BGP in a cluster deployment

santonic · ‎04-04-2011

hi!

I was wondering how to use BGP in a HA active/standby deployment? a common design with floating IP addresses (HSRP/VRRP like) is to use two additional switches to connect to two upstream ISPs so a link failure doesn't result in an active member takover within the cluster. can you please help me understanding how routing tables are synchronised between cluster members? should we use iBGP like in a typical CE deployment?

BR, Andrej

kbrazil · ‎04-04-2011

Hi Andrej,

Attached is a document with some scenarios I came up with. I have highlighted some that I would recommend over others, though the final recommendation depends on many factors. I have not tested all of these, but in theory it seems they should work fine. I listed some prerequisites and pros/cons in the scenarios. There are many ways to skin a cat with BGP.

Hope this helps!

Cheers,

Kelly

View solution in original post

kbrazil · ‎04-04-2011

Hi Andrej,

Attached is a document with some scenarios I came up with. I have highlighted some that I would recommend over others, though the final recommendation depends on many factors. I have not tested all of these, but in theory it seems they should work fine. I listed some prerequisites and pros/cons in the scenarios. There are many ways to skin a cat with BGP.

Hope this helps!

Cheers,

Kelly

ncampagna · ‎04-04-2011

Hi Andrej,

To address the HA part of the question, we will sync the forwarding table to the passive device. The packet forwarding decisions made by the active device (before failure) will be the same as those made by the passive device once it takes over. A failover does not result in any loss of service due to routing. The routing table (and BGP protocol state) must be built up on the passive device when it becomes active. Graceful restart is recommended.

Thanks,

Nick Campagna

panman · ‎08-10-2012

Hi kbrazil-

Regarding Dual box multi-homed bgp config – full mesh, HA cluster (Active/Passive) on page 6 of your document...we are currently using that design on our production Palo cluster deployed just a few weeks ago. I'm interested in what you mean by 'GRES for BGP failover' as one of the pros/cons, could you explain more how that works?

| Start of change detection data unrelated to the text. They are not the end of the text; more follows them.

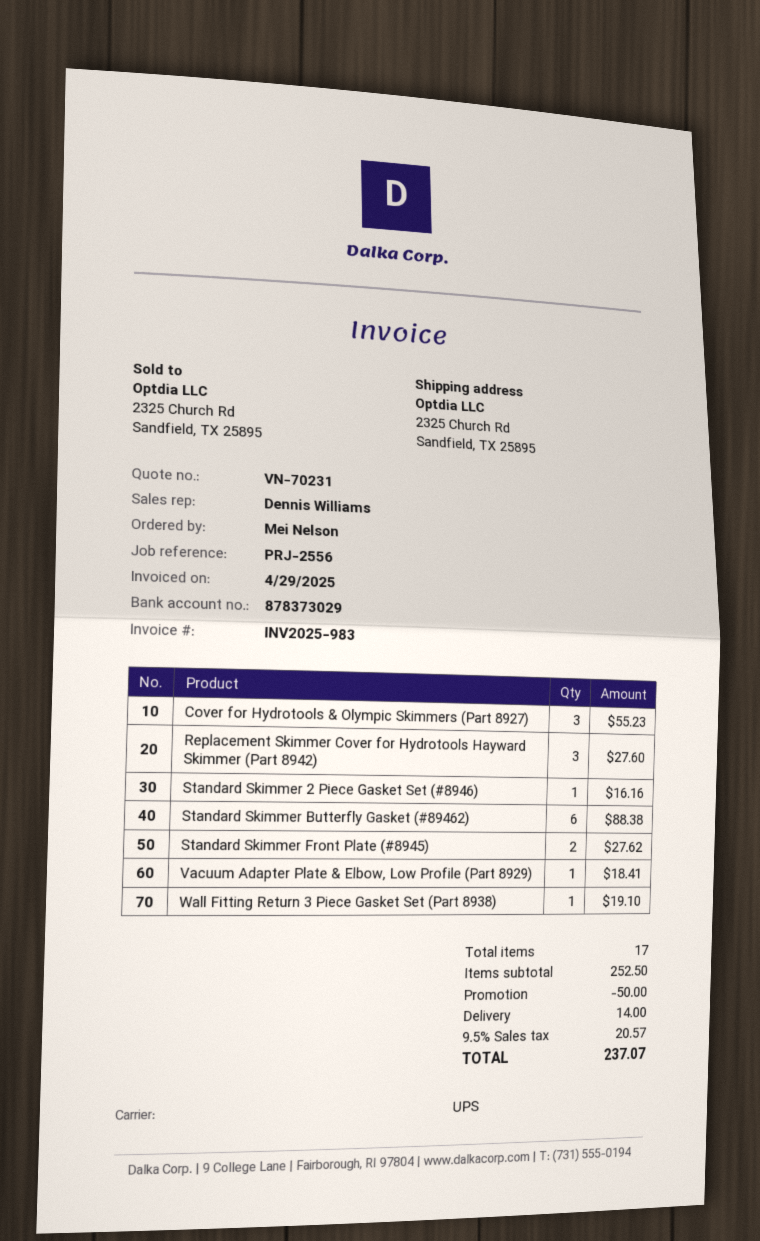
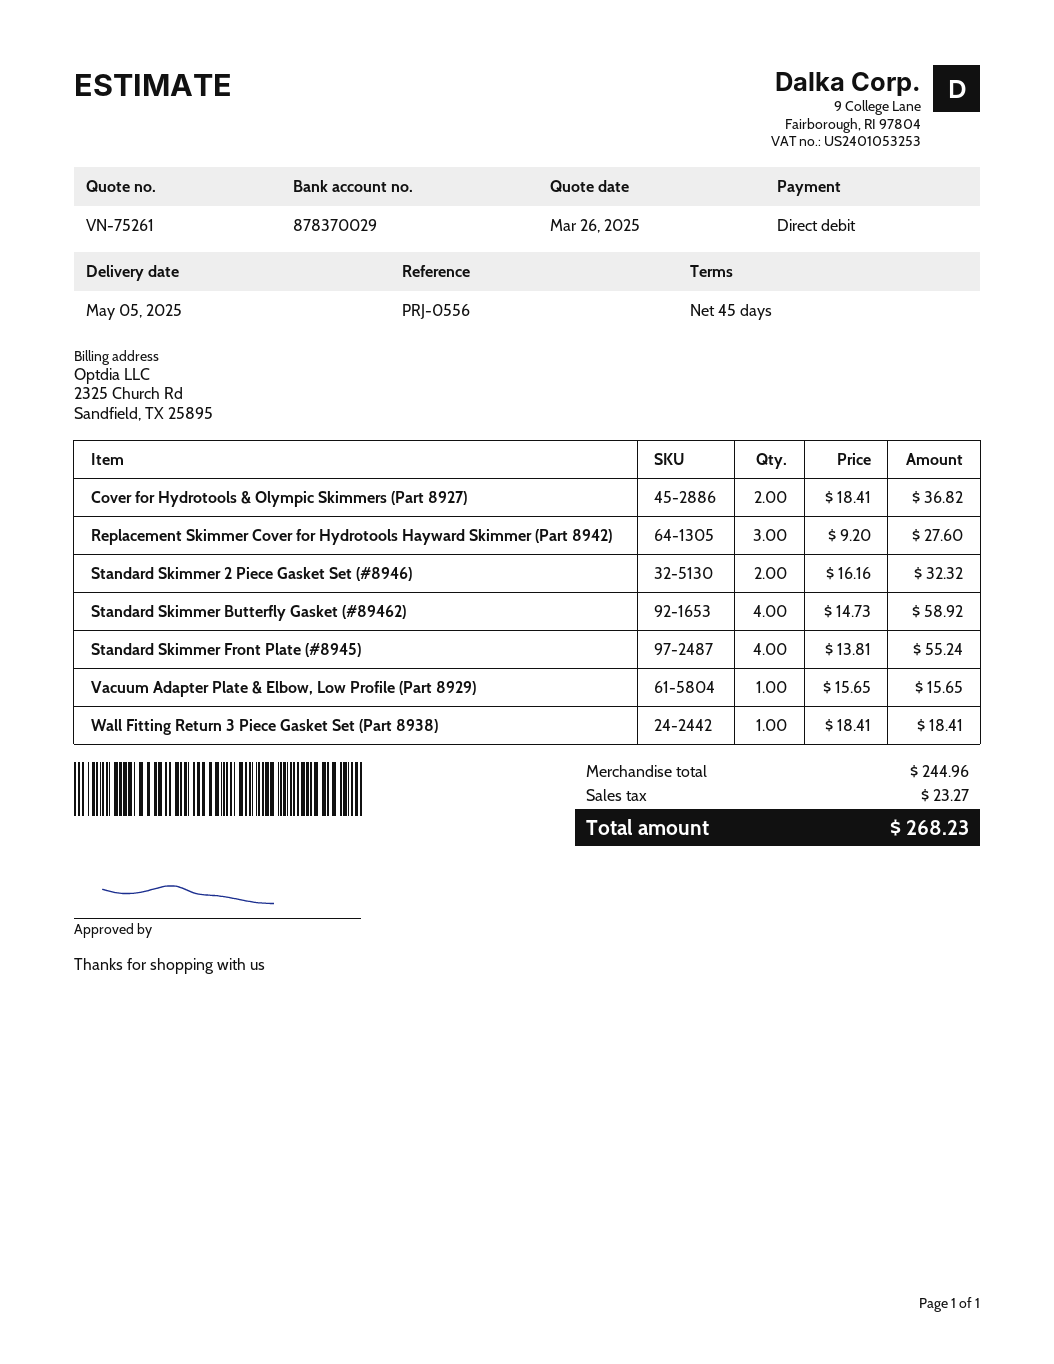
quote number: VN-70231 -> VN-75261
reference: PRJ-2556 -> PRJ-0556
bank account: 878373029 -> 878370029
Cover for Hydrotools & Olympic Skimmers (Part 8927): 3 for 55.23 -> 2 for 36.82
Standard Skimmer 2 Piece Gasket Set (#8946): 1 for 16.16 -> 2 for 32.32
Standard Skimmer Butterfly Gasket (#89462): 6 for 88.38 -> 4 for 58.92
Standard Skimmer Front Plate (#8945): 2 for 27.62 -> 4 for 55.24
Vacuum Adapter Plate & Elbow, Low Profile (Part 8929): 1 for 18.41 -> 1 for 15.65
Wall Fitting Return 3 Piece Gasket Set (Part 8938): 1 for 19.10 -> 1 for 18.41
subtotal: 252.50 -> 244.96
discount: 50.00 -> none
shipping: 14.00 -> none
tax: 20.57 -> 23.27
total: 237.07 -> 268.23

The best peering setup that I have come up with for the above design is:

ISP A and ISP B peers announce the summary routes of their owned prefixes, plus a default route.
We announced our AS prefix (public /24) to both ISPs.
An import route map sets a higher weight on learned routes from ISP A than those from ISP B. This installs on the Palo only the default route (0.0.0.0/0) from ISP A, and will install the ISP B default route only if ISP A peering fails.

The result is:

Externally sourced, ingress traffic bound for our AS arrives at the Palo on the closest AS path via either ISP.
Internally sourced, egress traffic bound for prefixes announced by either ISP will egress via that same ISP peer (closest AS path).
All other internally sourced, egress traffic will egress on the Palo's default route.

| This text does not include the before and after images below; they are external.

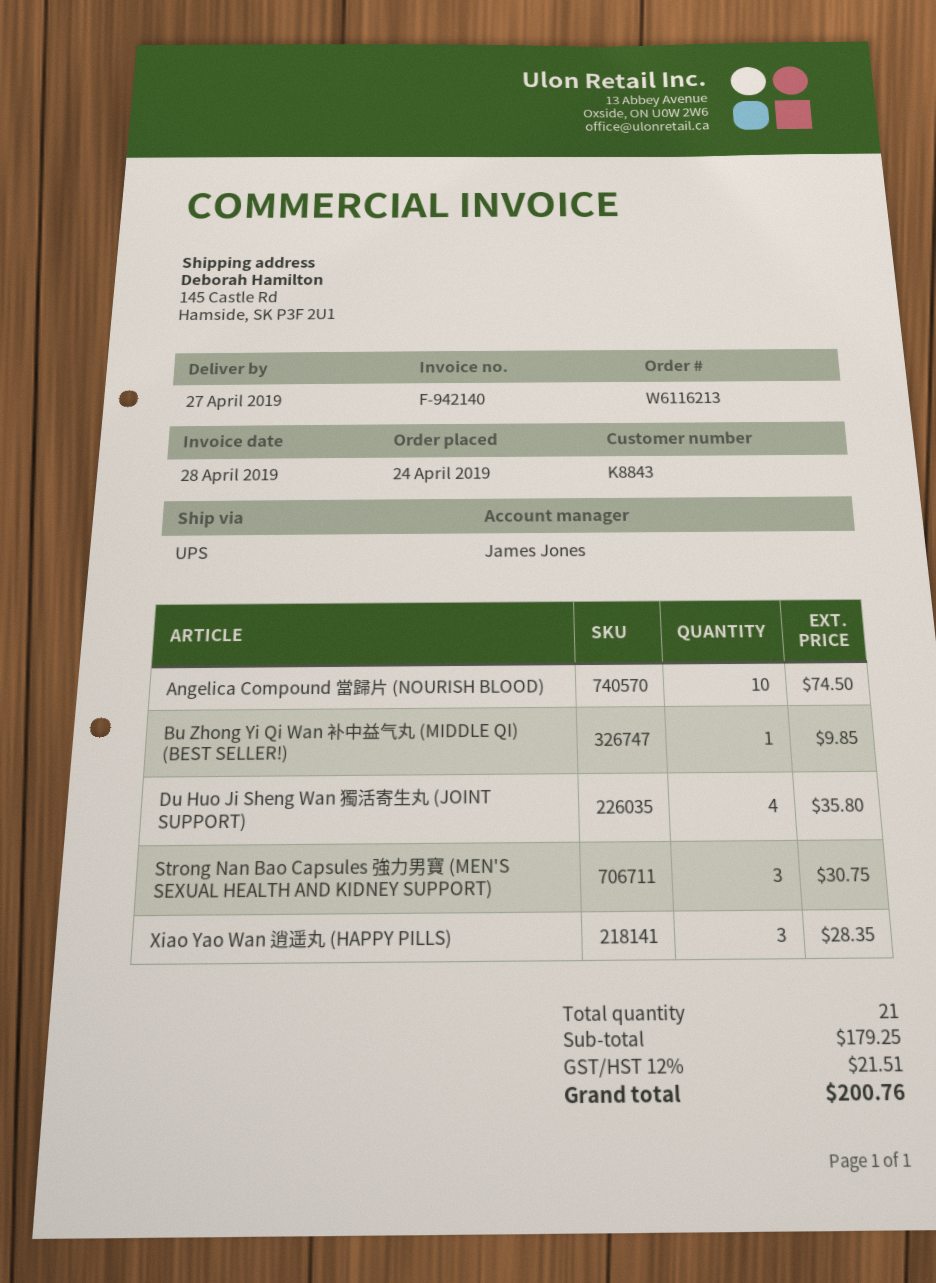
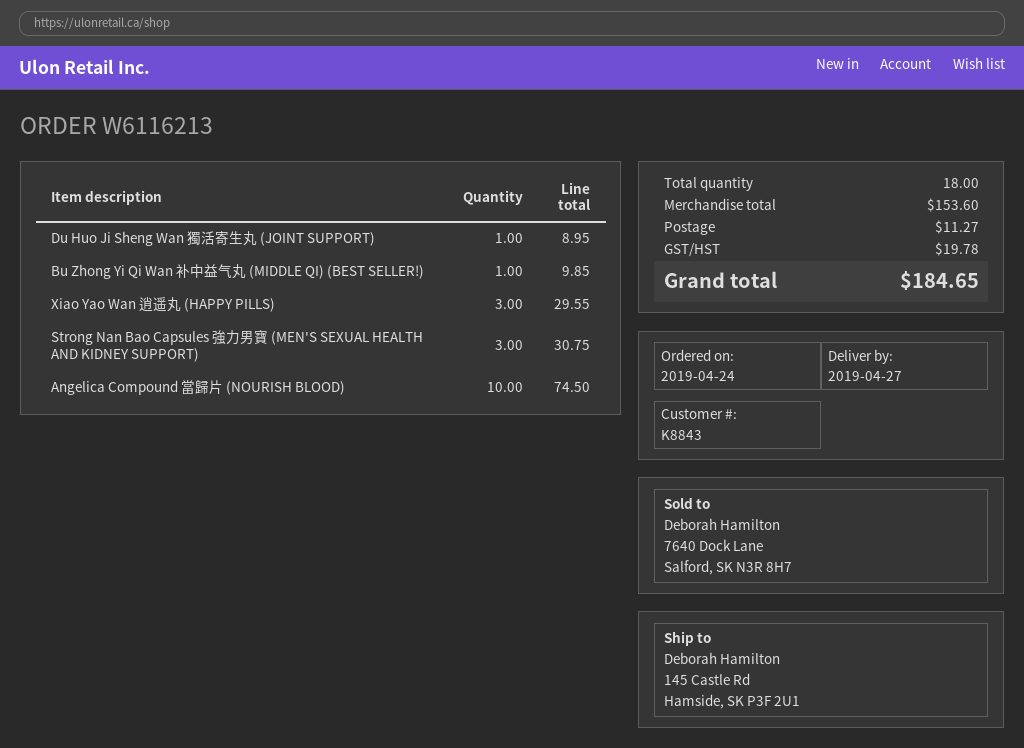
Du Huo Ji Sheng Wan 獨活寄生丸 (JOINT SUPPORT): 4 for 35.80 -> 1 for 8.95
Xiao Yao Wan 逍遥丸 (HAPPY PILLS): 3 for 28.35 -> 3 for 29.55
total quantity: 21 -> 18
subtotal: 179.25 -> 153.60
shipping: none -> 11.27
tax: 21.51 -> 19.78
total: 200.76 -> 184.65

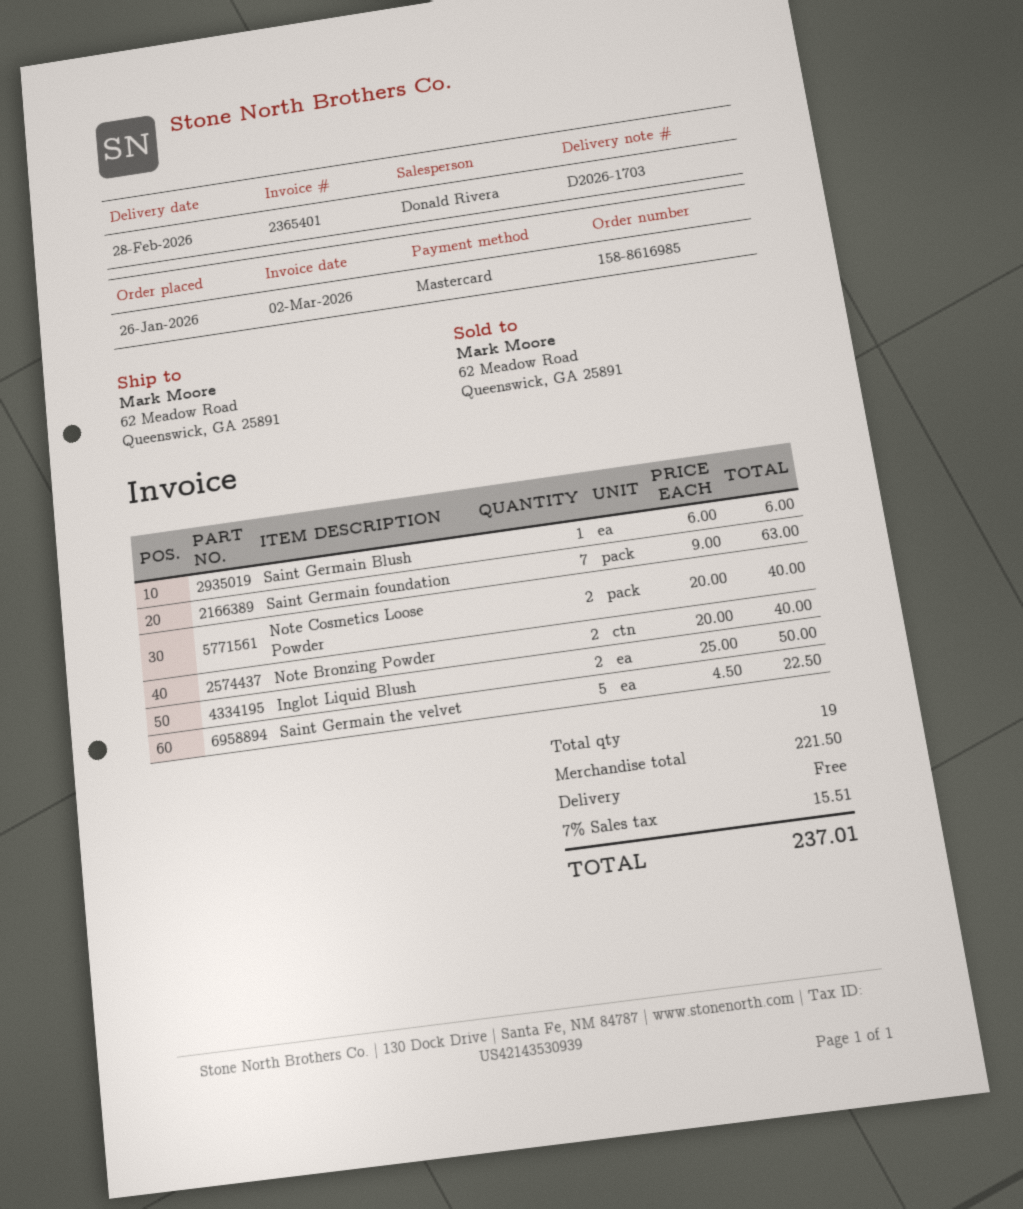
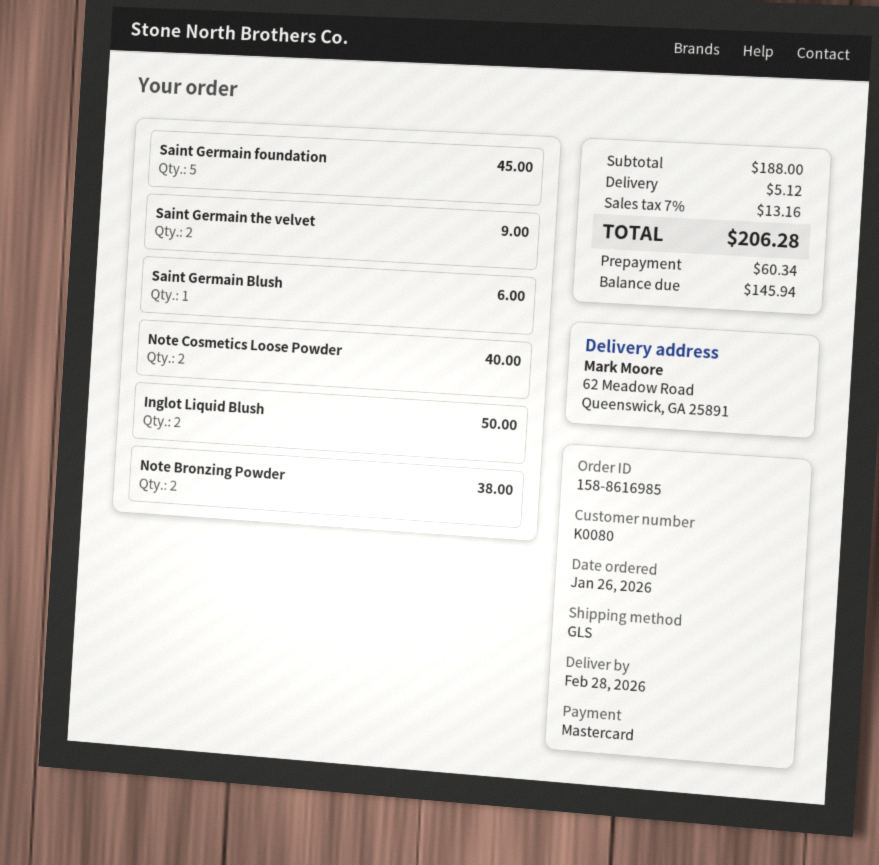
Saint Germain foundation: 7 for 63.00 -> 5 for 45.00
Note Bronzing Powder: 2 for 40.00 -> 2 for 38.00
Saint Germain the velvet: 5 for 22.50 -> 2 for 9.00
subtotal: 221.50 -> 188.00
shipping: 0.00 -> 5.12
tax: 7% = 15.51 -> 7% = 13.16
total: 237.01 -> 206.28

I am debating whether there would be any benefits to removing the default route method, and instead route internally sourced egress traffic out across both ISPs with some type of load balancing mechanism. This could theoretically double our ISP bandwidth among other benefits. Any ideas on what the best BGP path selection algorithm would accomplish this? Also I'm thinking that there would need to be some type of mechanism on the Palo for source and destination IP address binding; basically to ensure sessions route symmetrically, that is, the packets flow ingress and egress on the same path.

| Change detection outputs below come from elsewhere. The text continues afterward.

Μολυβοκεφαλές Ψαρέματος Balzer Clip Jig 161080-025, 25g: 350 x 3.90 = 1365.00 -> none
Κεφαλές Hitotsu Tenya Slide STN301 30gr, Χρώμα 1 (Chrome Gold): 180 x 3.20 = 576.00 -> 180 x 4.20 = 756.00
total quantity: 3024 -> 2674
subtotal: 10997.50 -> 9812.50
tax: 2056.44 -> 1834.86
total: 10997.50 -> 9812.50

On the other hand I am thinking that the only real improvement to my current set up listed above would be to have both ISPs announce full internet BGP tables, and remove the default route, bu that comes with another set of responsibilities...

Anyone have input on this BGP routing setup?

kbrazil · ‎01-16-2013

Hi Missouririver,

Sorry I didn't see this post... better late than never.

GRES is shorthand for Graceful Restart for BGP. This would allow the upstream ISP to continue forwarding traffic during a failover while the management plane BGP sessions are established between the ISP routers and the newly active firewall. Otherwise the forwarding would temporarily stop as the ISP notices the BGP session has reset. In an Active/Passive configuration the ISP router will not know it is talking to a different firewall and will just assume the TCP BGP session dropped and restarted.

I think receiving only a default route or a small set of partial routes from the ISP is the best option. Though the BGP process can support tens of thousands of prefixes, the forwarding table is limited to 20,000 routes or less, depending on the firewall platform.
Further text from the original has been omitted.